The Fruit Vendor
Moskowitz Bayse is pleased to present The Fruit Vendor, an exhibition of new sculptures by Los Angeles-based artist Ryan Flores. The Fruit Vendor is the artist’s first solo presentation at the gallery, and will be on view from November 12 - December 22, 2022. We will host an opening reception on November 12 from 5 - 8 pm.
Ryan Flores’ ceramic sculptures, tableaux and wall works float between seduction and repulsion, drawing the viewer in with the promise of bounty and sustenance before offering rot, decay, and spoil in equal measure.
Close looking at Flores’ arrays of withering produce reveal the artist’s command of material; glazes interact, crackling and oozing over and into one another as multiple firings approximate the processes of cellular death inherent to food spoilage. In one work, a large papaya, hewn in half to reveal its roe-like seeds, sheds running layers of greenish-yellow rind and sunset-flesh down its smooth front. In another, pockmarked dragon fruit innards stew together like some frantic, primordial petri dish.
Thematically and formally linked to traditions of still-life painting as carriers of coded meaning, Flores’ works become frozen in colliding moments of transformation: flatness becomes bodily and dimensional, rind and flesh begin to putrefy, and beauty slumps toward threat.

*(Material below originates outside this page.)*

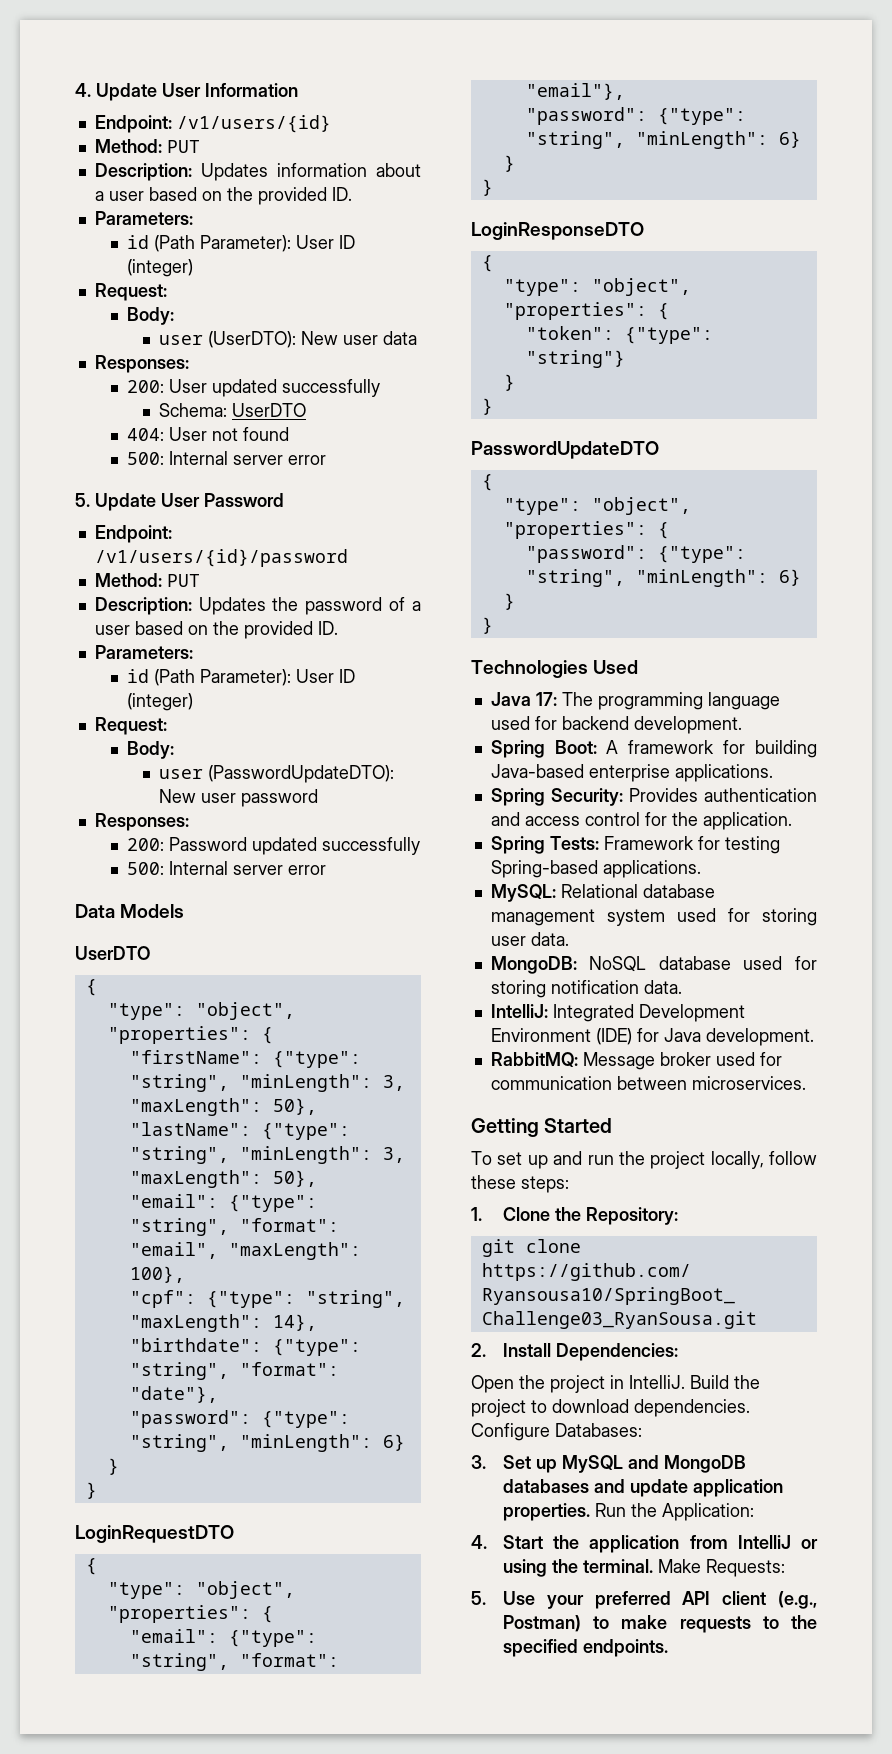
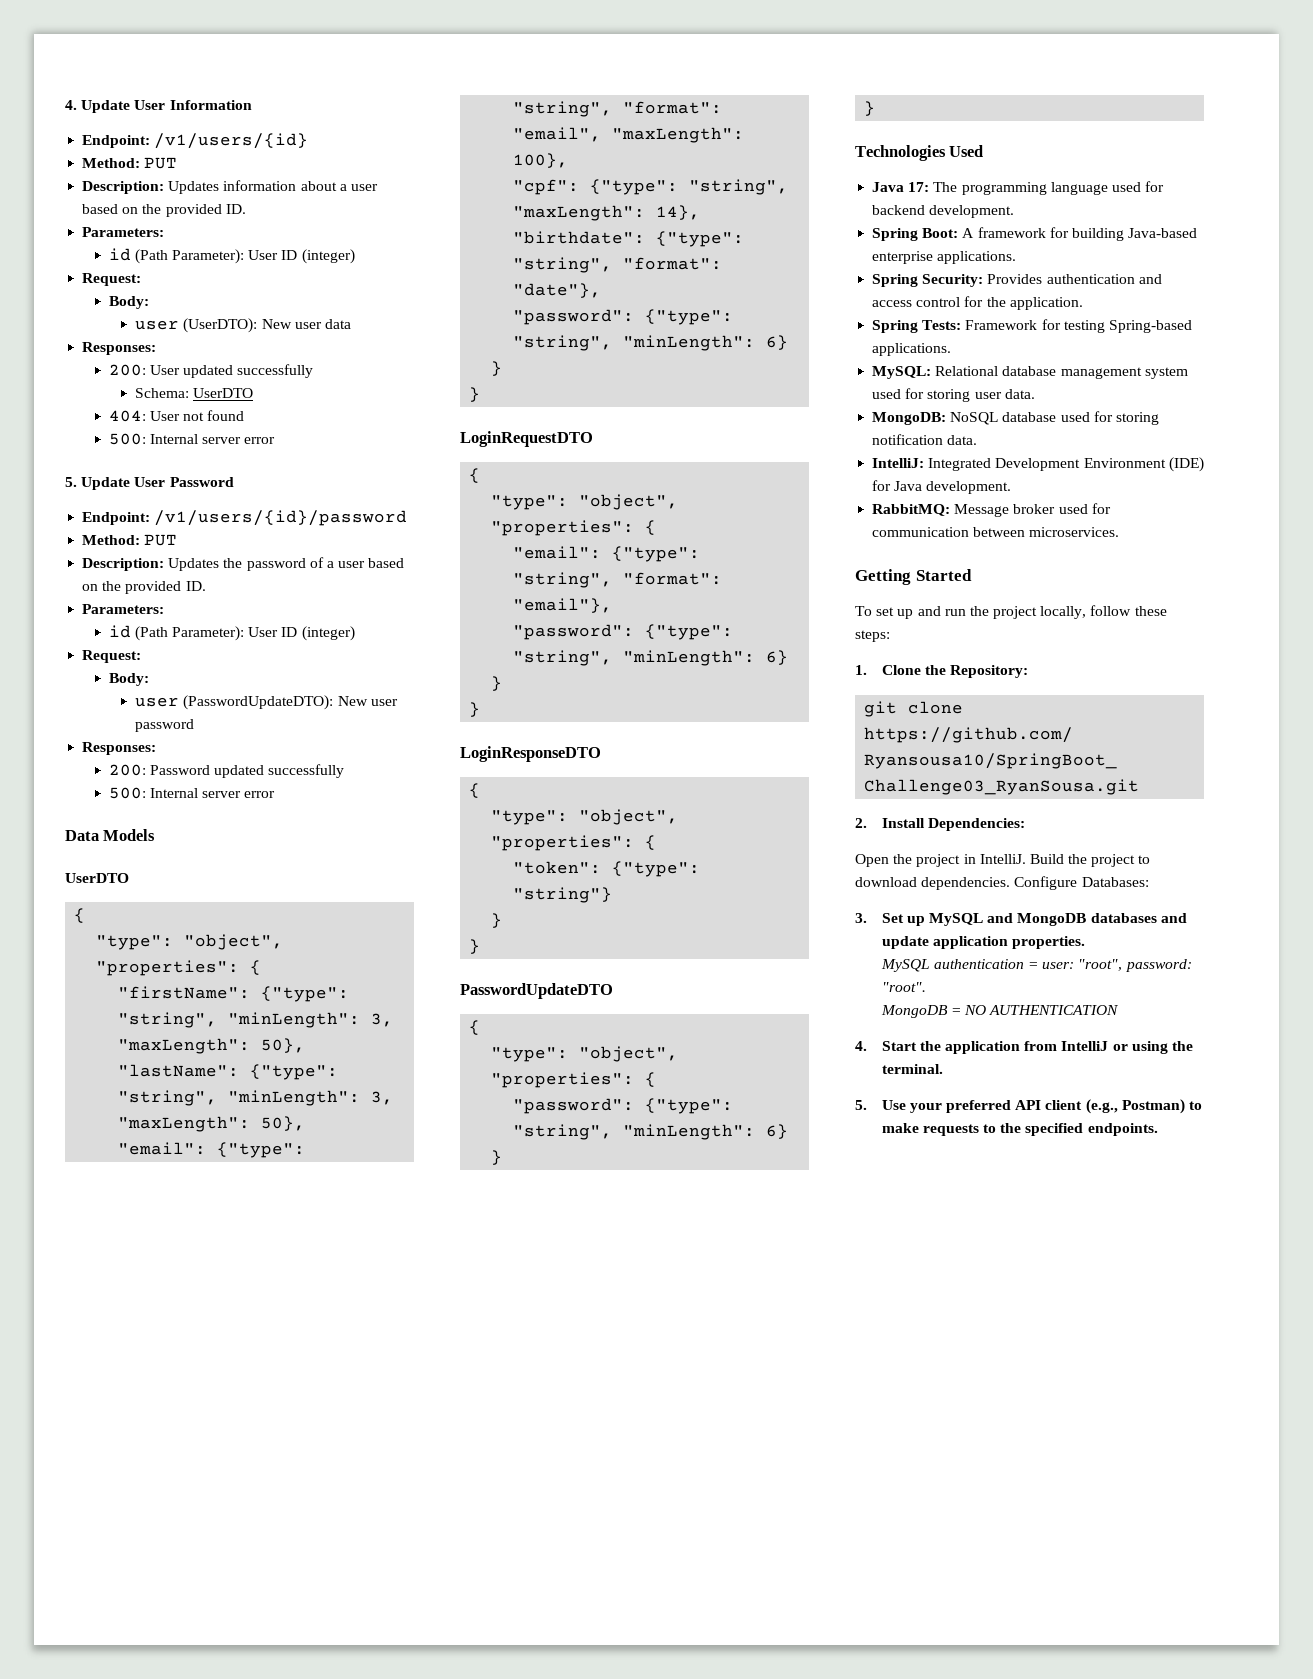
- 3. Set up MySQL and MongoDB databases and update application properties. Run the Application:
+ 3. Set up MySQL and MongoDB databases and update application properties.
+ MySQL authentication = user: "root", password: "root".
+ MongoDB = NO AUTHENTICATION
- Make Requests:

The exhibition’s title, The Fruit Vendor, refers in part to two paintings, executed three-and-a-half centuries apart. The first, The Fruit Vendor, by the anonymous Italian Baroque painter known as Pensionante Del Saraceni, shows the eponymous merchant arguing with an exasperated young woman over the price of the melon in his hand. A second watermelon, neatly sliced in half and beginning to decompose, stares out at the viewer: a pale pink planet, a slice of spongy brain tissue, and an unmistakable invocation of death. The second work is Mexican-German painter Olga Costa’s 1955 La Vendedora de Frutas which, oppositely, finds its inviting protagonist at ease and satisfied among her lovingly arrayed stand. Here, fruit affirms life, as even the already-opened fruits remain fresh and unwilted, for now.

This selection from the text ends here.